## YOUR TASK
After going through the data, give the number of lines that contain the word "Actor" as your sole answer.
━━━━━━━━
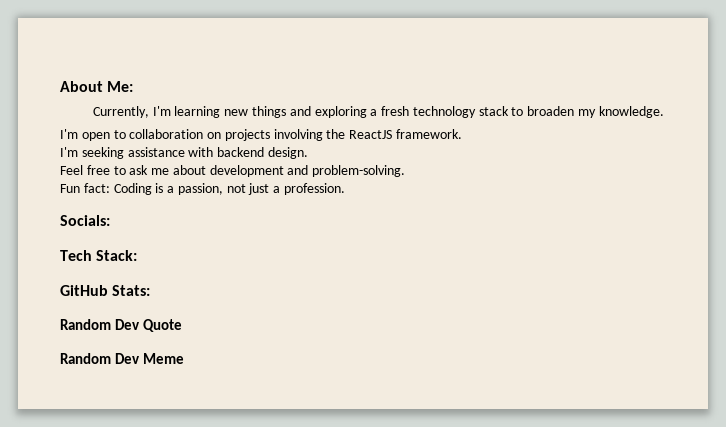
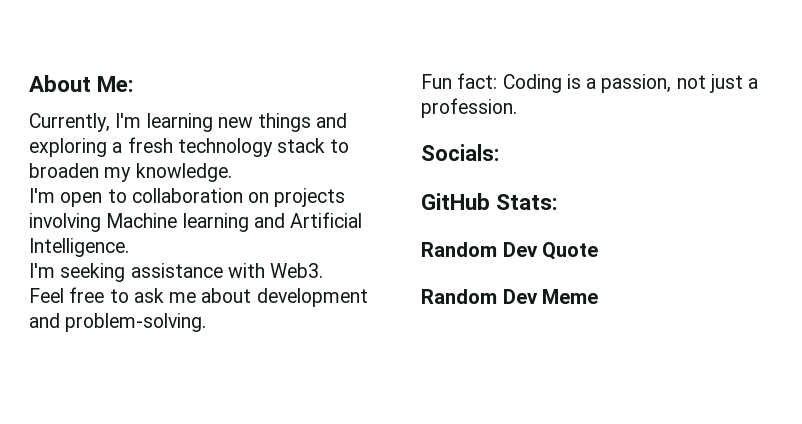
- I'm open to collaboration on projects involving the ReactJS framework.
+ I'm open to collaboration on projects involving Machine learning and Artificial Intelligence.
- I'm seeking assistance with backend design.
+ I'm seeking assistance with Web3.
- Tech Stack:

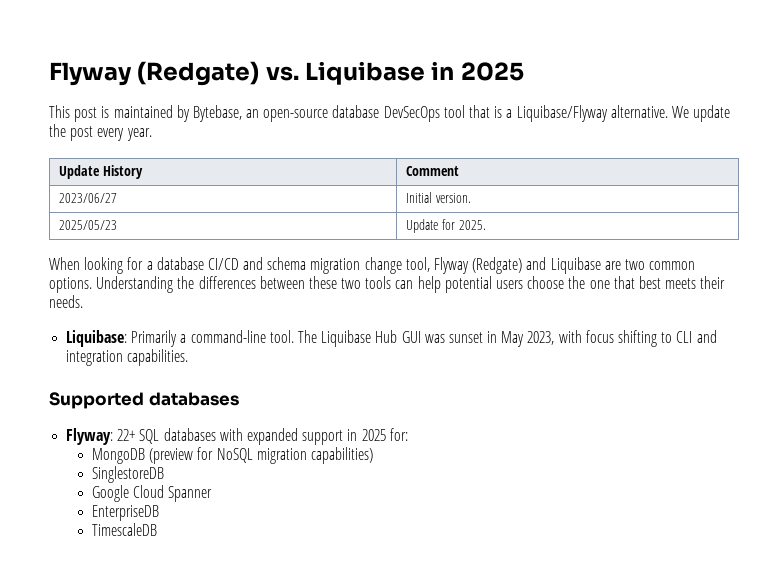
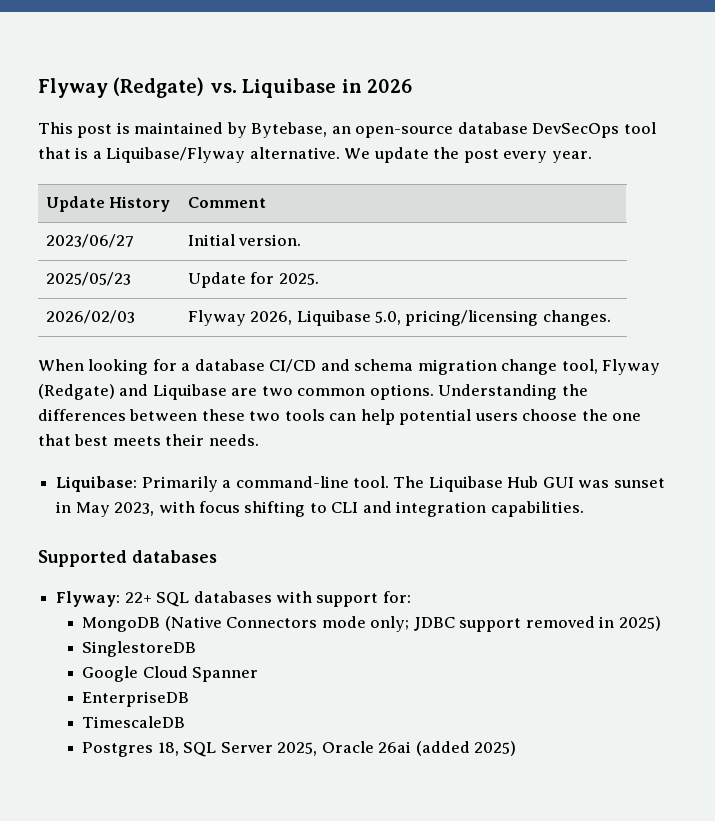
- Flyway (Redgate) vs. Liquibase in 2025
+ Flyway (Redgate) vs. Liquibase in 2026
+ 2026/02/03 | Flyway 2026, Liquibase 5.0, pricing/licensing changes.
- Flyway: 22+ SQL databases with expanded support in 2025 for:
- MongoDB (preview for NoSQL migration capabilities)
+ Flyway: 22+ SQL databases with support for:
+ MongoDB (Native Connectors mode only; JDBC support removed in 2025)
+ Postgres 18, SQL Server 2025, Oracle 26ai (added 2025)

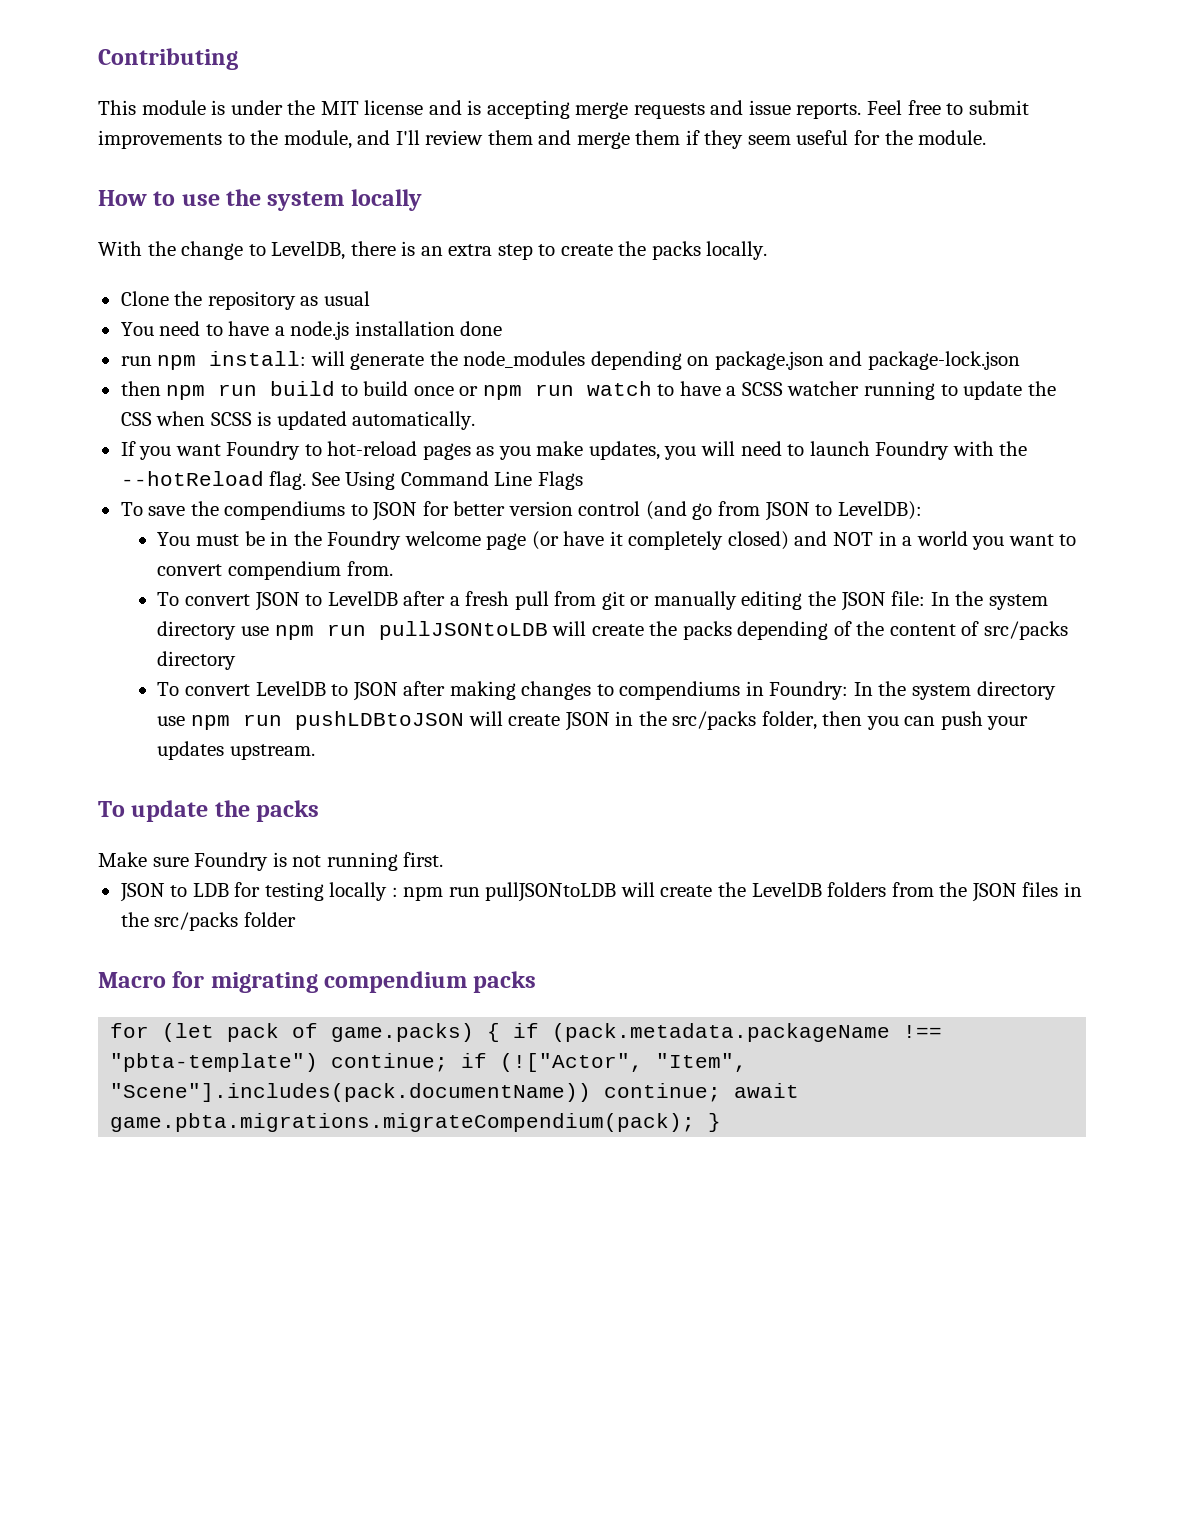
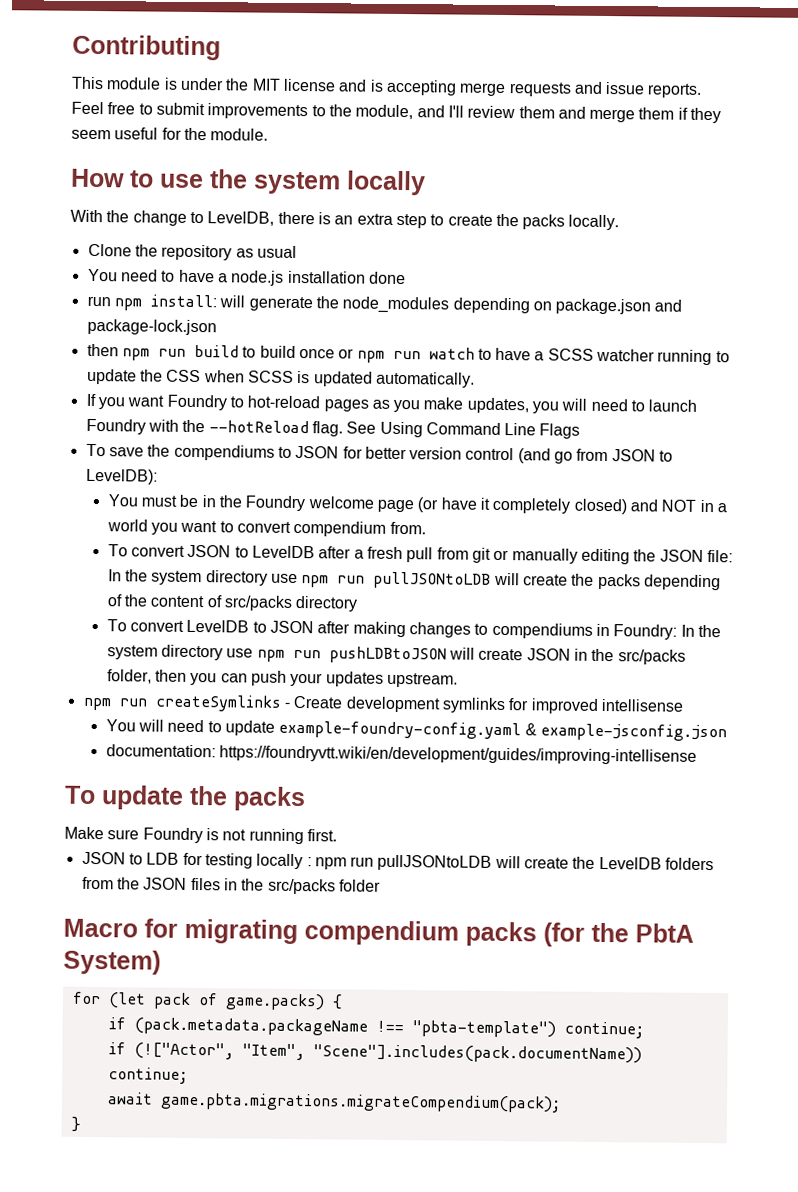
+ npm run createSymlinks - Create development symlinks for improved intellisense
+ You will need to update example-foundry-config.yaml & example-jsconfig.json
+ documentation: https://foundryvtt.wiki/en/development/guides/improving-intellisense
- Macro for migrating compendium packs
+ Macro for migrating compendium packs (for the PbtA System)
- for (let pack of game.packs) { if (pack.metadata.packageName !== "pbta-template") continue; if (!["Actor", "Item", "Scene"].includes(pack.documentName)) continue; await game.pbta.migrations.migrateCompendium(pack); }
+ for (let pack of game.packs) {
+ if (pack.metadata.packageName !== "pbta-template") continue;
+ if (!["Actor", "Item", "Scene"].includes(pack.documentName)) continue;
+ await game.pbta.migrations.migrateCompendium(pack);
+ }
━━━━━━━━
## ANSWER TO THIS TASK
2